Gerald Grosvenor, Duke of Westminster, has died at the age of 64 in his 22,000-acre Abbeystead Estate in Lancashire, England due to a heart attack, the New York Times reported Monday.

Sam Roberts writes throughout Grosvenor’s stint as Duke of Westminster he served as Grosvenor Estate‘s chairman of trustees and held the title of the country’s richest landowner with an estimated $12 billion in wealth.

Grosvenor launched a program to invest $390.2 million into the relocation of the Defense and National Rehabilitation Center in Headley Court to a new purpose-built location at Stanford Hall that will provide immediate access to on-site patient diagnosis and treatment plans.

“His personal vision and ambition to create the Defense and National Rehabilitation Centre is an inspiration, and his legacy will continue to touch the lives of soldiers and their families for decades to come,” Teresa Carlson, Amazon Web Services public sector leader, told Fedscoop.

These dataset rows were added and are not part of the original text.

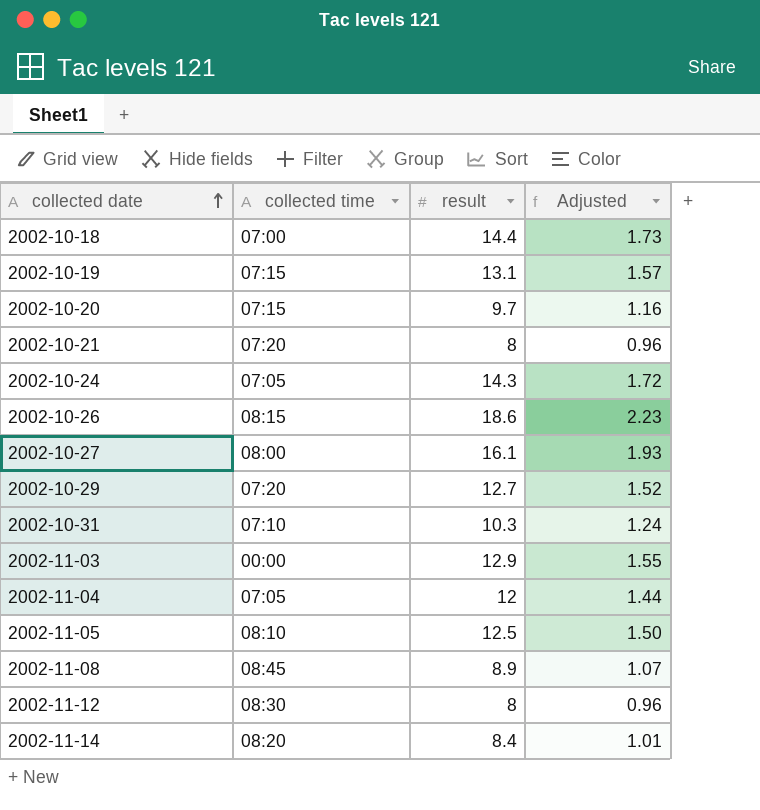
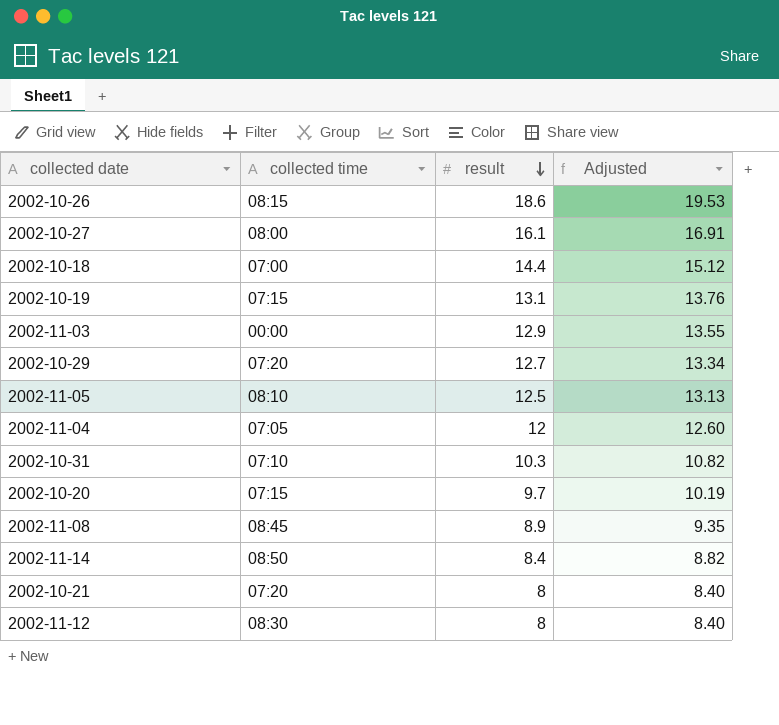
row order: collected date ascending -> result descending
column Adjusted | formula: [result] * 0.12 -> [result] * 1.05
row 2002-10-24: 07:05 | 14.3 | 1.72 -> none
2002-11-14 | collected time: 08:20 -> 08:50

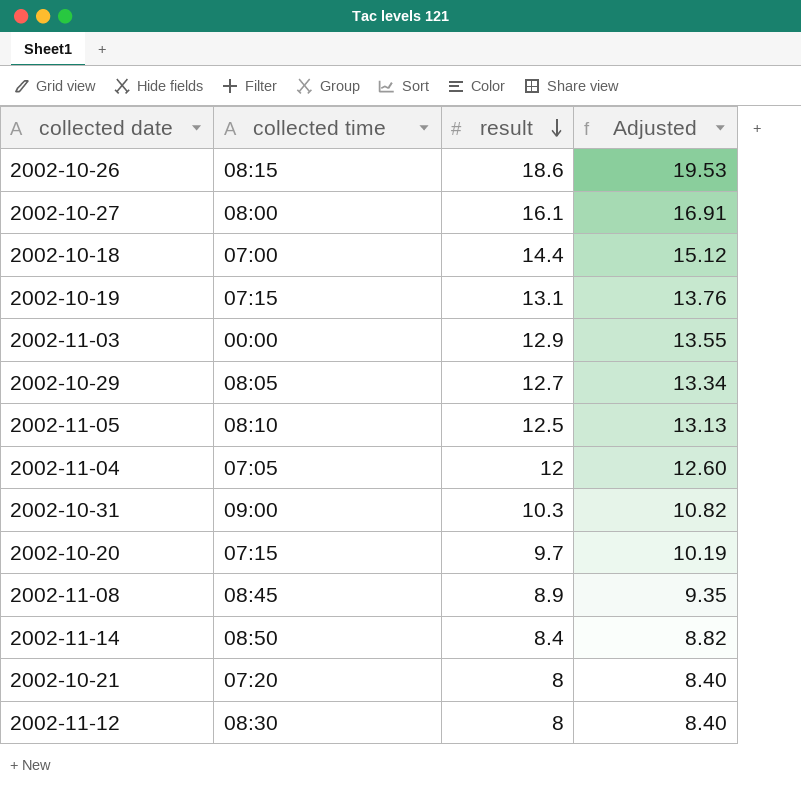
2002-10-29 | collected time: 07:20 -> 08:05
2002-10-31 | collected time: 07:10 -> 09:00

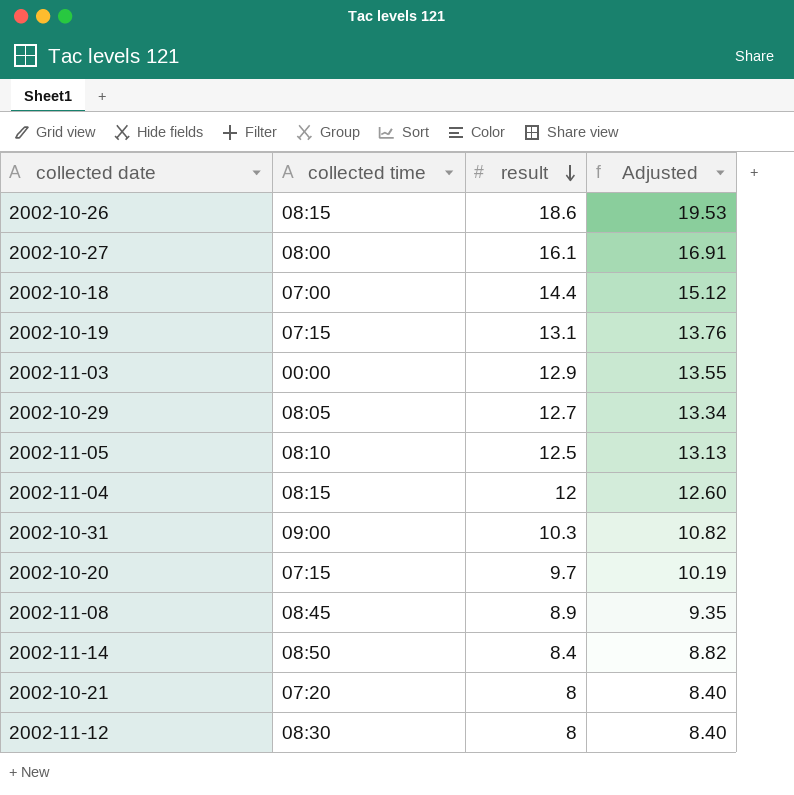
2002-11-04 | collected time: 07:05 -> 08:15

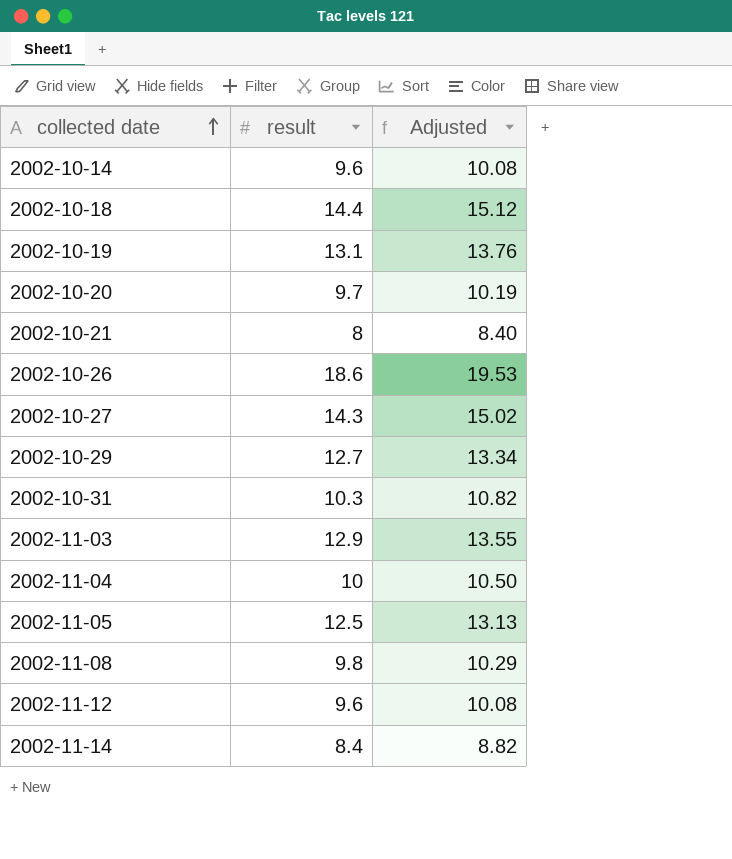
row order: result descending -> collected date ascending
column collected time | position: 2 -> none
row 2002-10-14: none -> 9.6 | 10.08
2002-10-27 | result: 16.1 -> 14.3
2002-10-27 | Adjusted: 16.91 -> 15.02
2002-11-04 | result: 12 -> 10
2002-11-04 | Adjusted: 12.60 -> 10.50
2002-11-08 | result: 8.9 -> 9.8
2002-11-08 | Adjusted: 9.35 -> 10.29
2002-11-12 | result: 8 -> 9.6
2002-11-12 | Adjusted: 8.40 -> 10.08

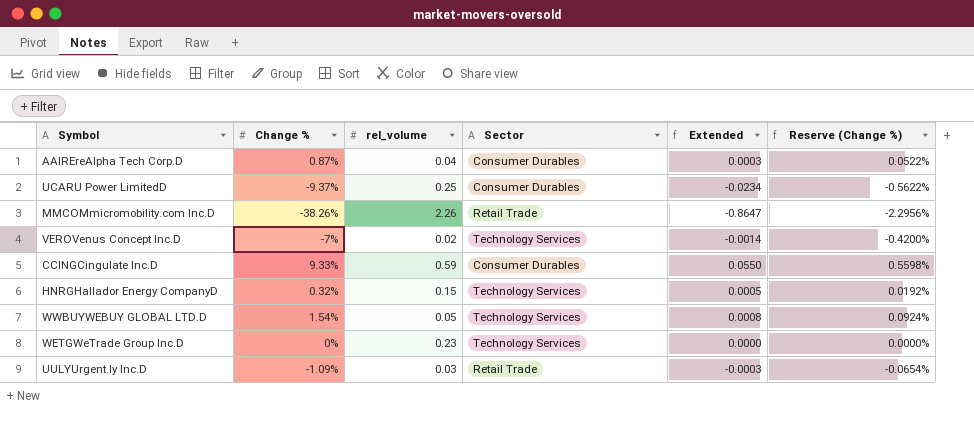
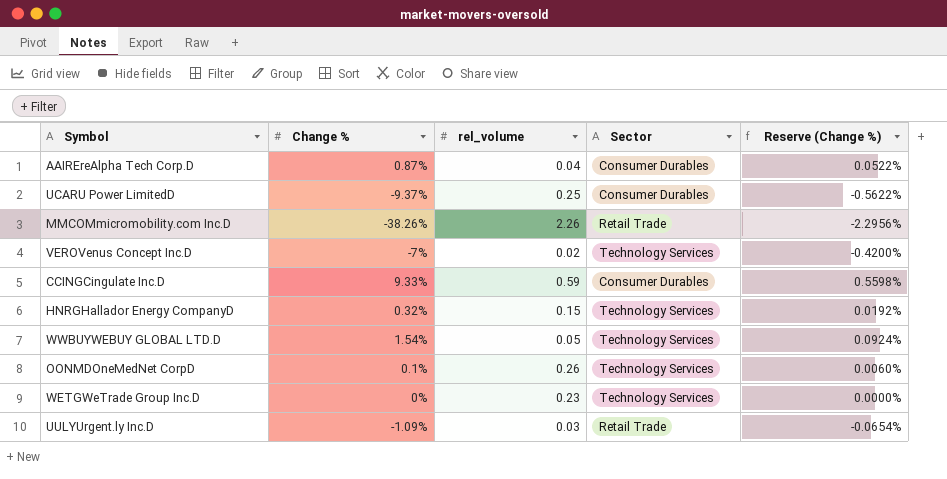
column Extended | formula: [Change %] * [rel_volume] -> none
row OONMDOneMedNet CorpD: none -> 0.1% | 0.26 | Technology Services | 0.0060%

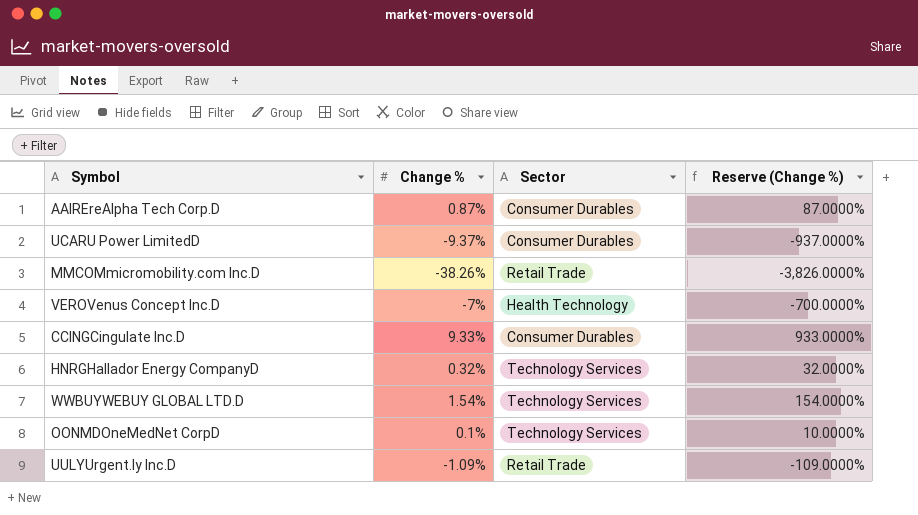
column rel_volume | position: 3 -> none
column Reserve (Change %) | formula: [Change %] * 0.06 -> [Change %] * 100
row WETGWeTrade Group Inc.D: 0% | 0.23 | Technology Services | 0.0000% -> none
VEROVenus Concept Inc.D | Sector: Technology Services -> Health Technology

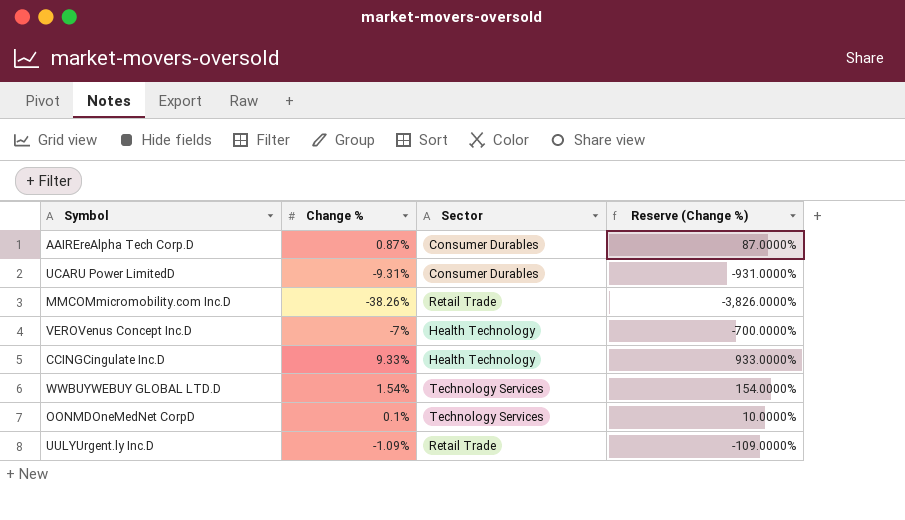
row HNRGHallador Energy CompanyD: 0.32% | Technology Services | 32.0000% -> none
UCARU Power LimitedD | Change %: -9.37% -> -9.31%
UCARU Power LimitedD | Reserve (Change %): -937.0000% -> -931.0000%
CCINGCingulate Inc.D | Sector: Consumer Durables -> Health Technology

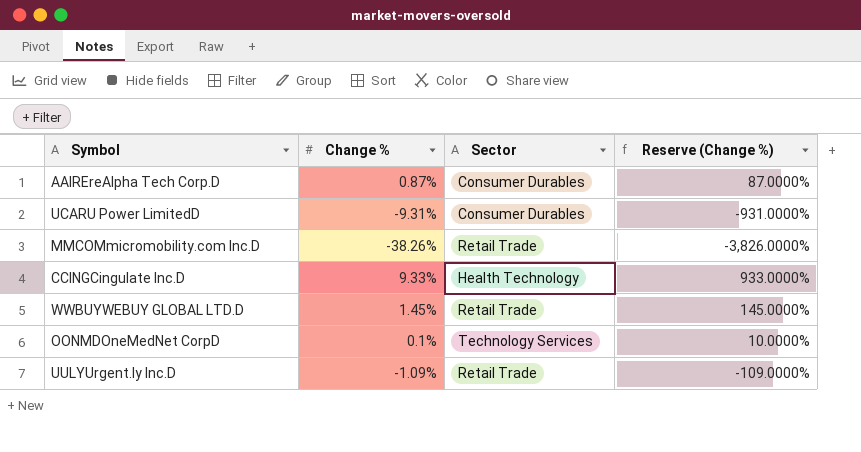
row VEROVenus Concept Inc.D: -7% | Health Technology | -700.0000% -> none
WWBUYWEBUY GLOBAL LTD.D | Change %: 1.54% -> 1.45%
WWBUYWEBUY GLOBAL LTD.D | Sector: Technology Services -> Retail Trade
WWBUYWEBUY GLOBAL LTD.D | Reserve (Change %): 154.0000% -> 145.0000%

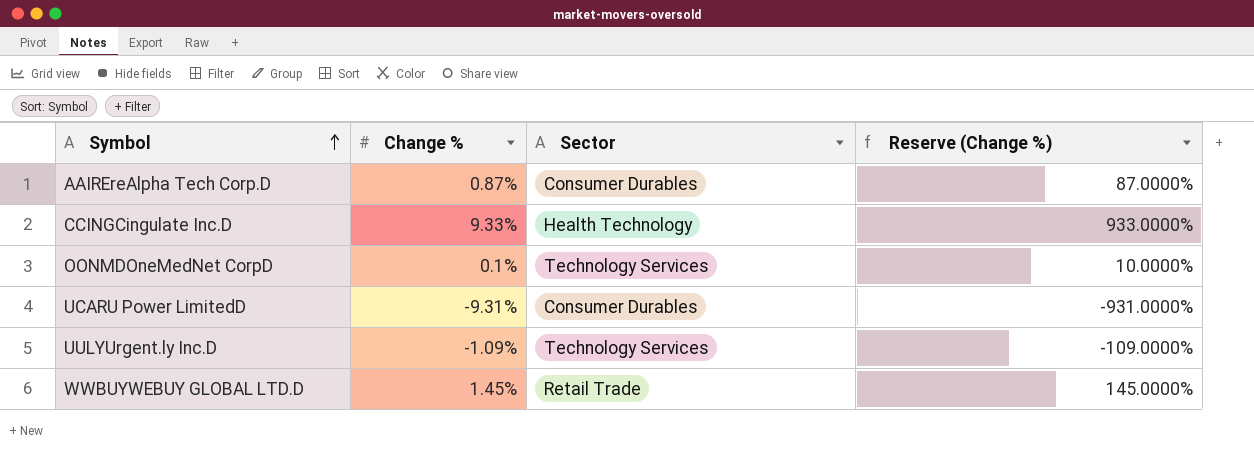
row order: none -> Symbol ascending
row MMCOMmicromobility.com Inc.D: -38.26% | Retail Trade | -3,826.0000% -> none
UULYUrgent.ly Inc.D | Sector: Retail Trade -> Technology Services

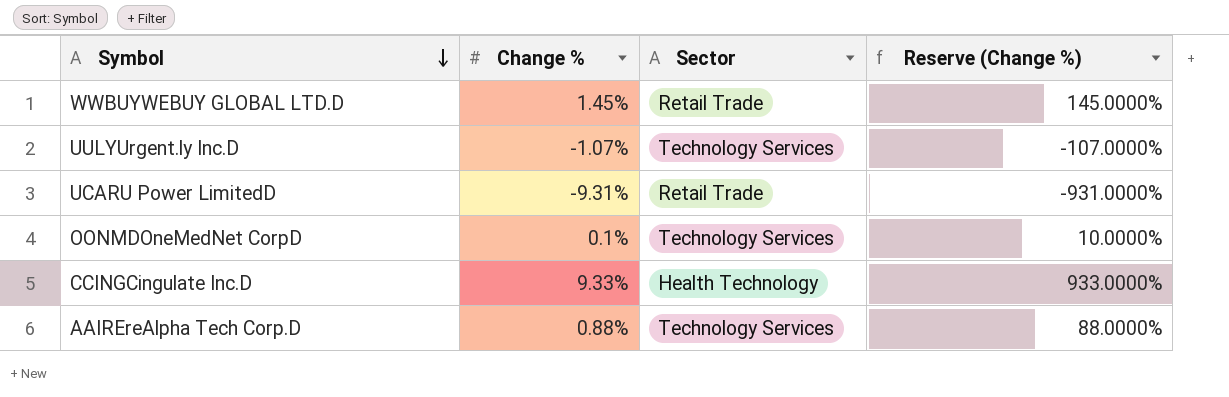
row order: Symbol ascending -> Symbol descending
UULYUrgent.ly Inc.D | Change %: -1.09% -> -1.07%
UULYUrgent.ly Inc.D | Reserve (Change %): -109.0000% -> -107.0000%
UCARU Power LimitedD | Sector: Consumer Durables -> Retail Trade
AAIREreAlpha Tech Corp.D | Change %: 0.87% -> 0.88%
AAIREreAlpha Tech Corp.D | Sector: Consumer Durables -> Technology Services
AAIREreAlpha Tech Corp.D | Reserve (Change %): 87.0000% -> 88.0000%

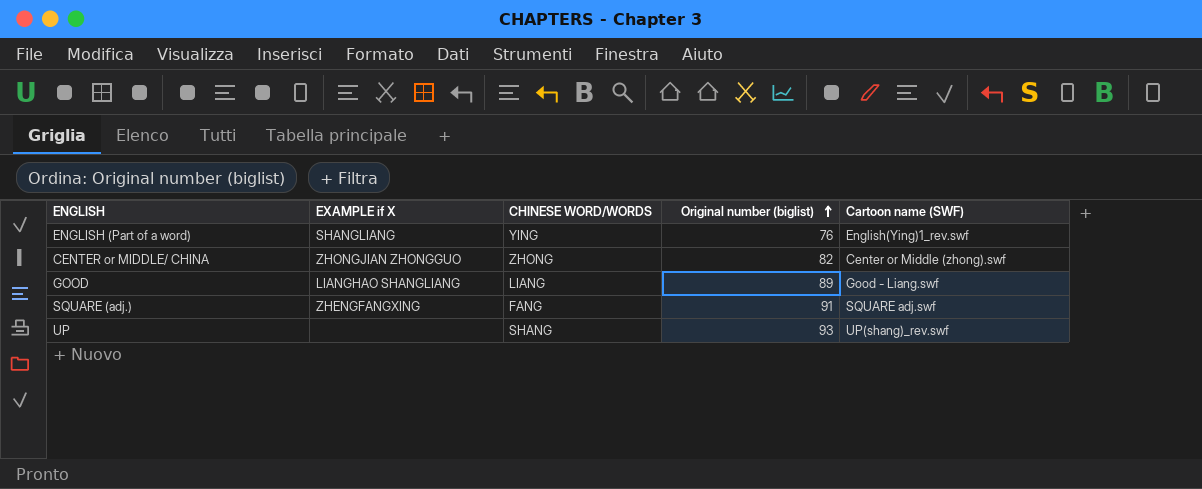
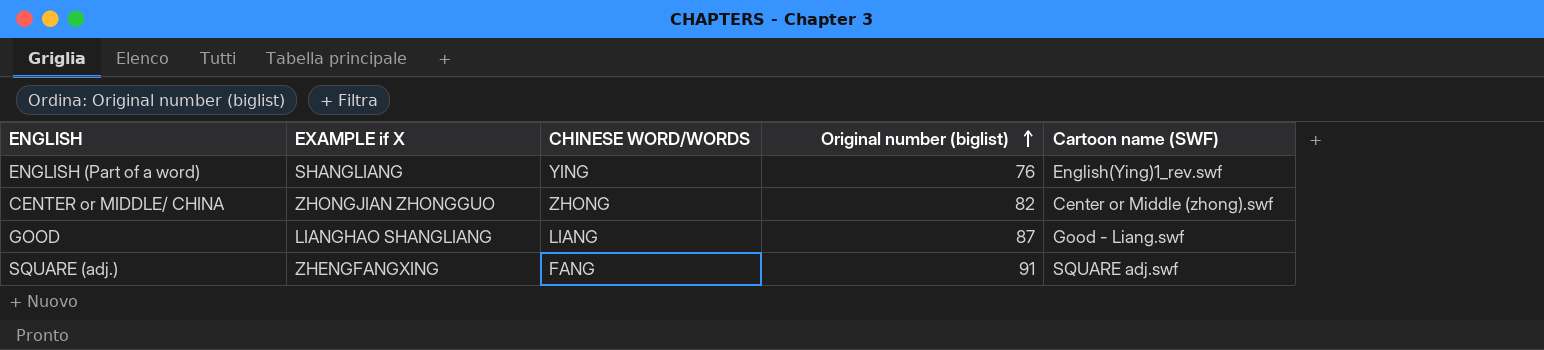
row UP: none | SHANG | 93 | UP(shang)_rev.swf -> none
GOOD | Original number (biglist): 89 -> 87

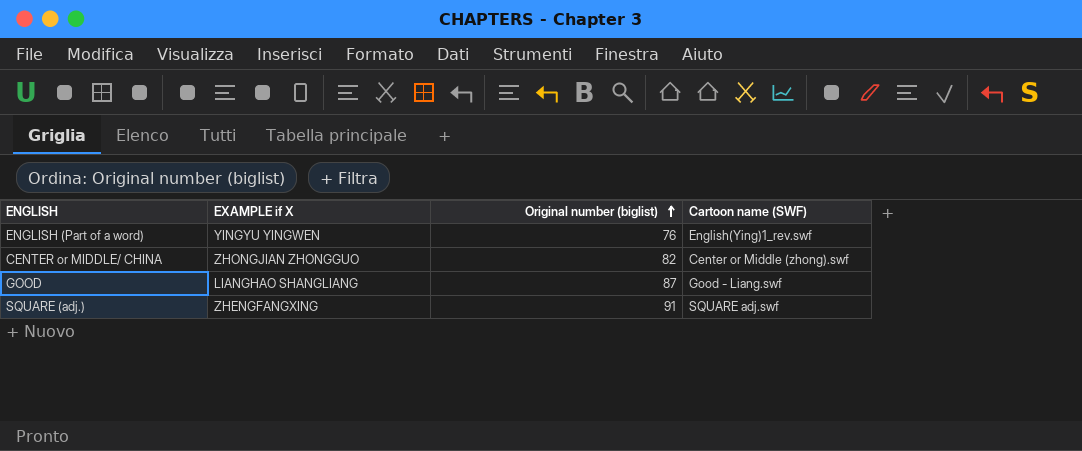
column CHINESE WORD/WORDS | position: 3 -> none
ENGLISH (Part of a word) | EXAMPLE if X: SHANGLIANG -> YINGYU YINGWEN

“The Duke of Westminster’s selfless commitment to the care of all of the United Kingdom’s soldiers inspired us in the United States in our own responsibilities to our veterans. In doing so the Duke strengthened the crucial military alliance between the US and the UK Armed Forces to help ensure the safety of the international community at a precariously dangerous time in global politics,” retired Joint Chiefs of Staff Chairman Mike Mullen said in a statement.

Mullen holds the title of honorary president for the American Friends of Black Stork organization, a US-based nonprofit that supports the U.K. DNRC.

The 425,000-square acre Stanford Hall facility will be four times bigger than the Headley Court facility and feature a 224 patient bed capacity, gyms and physiotherapy spaces, pool complex and a rehabilitation research center with a gait lab and virtual reality unit.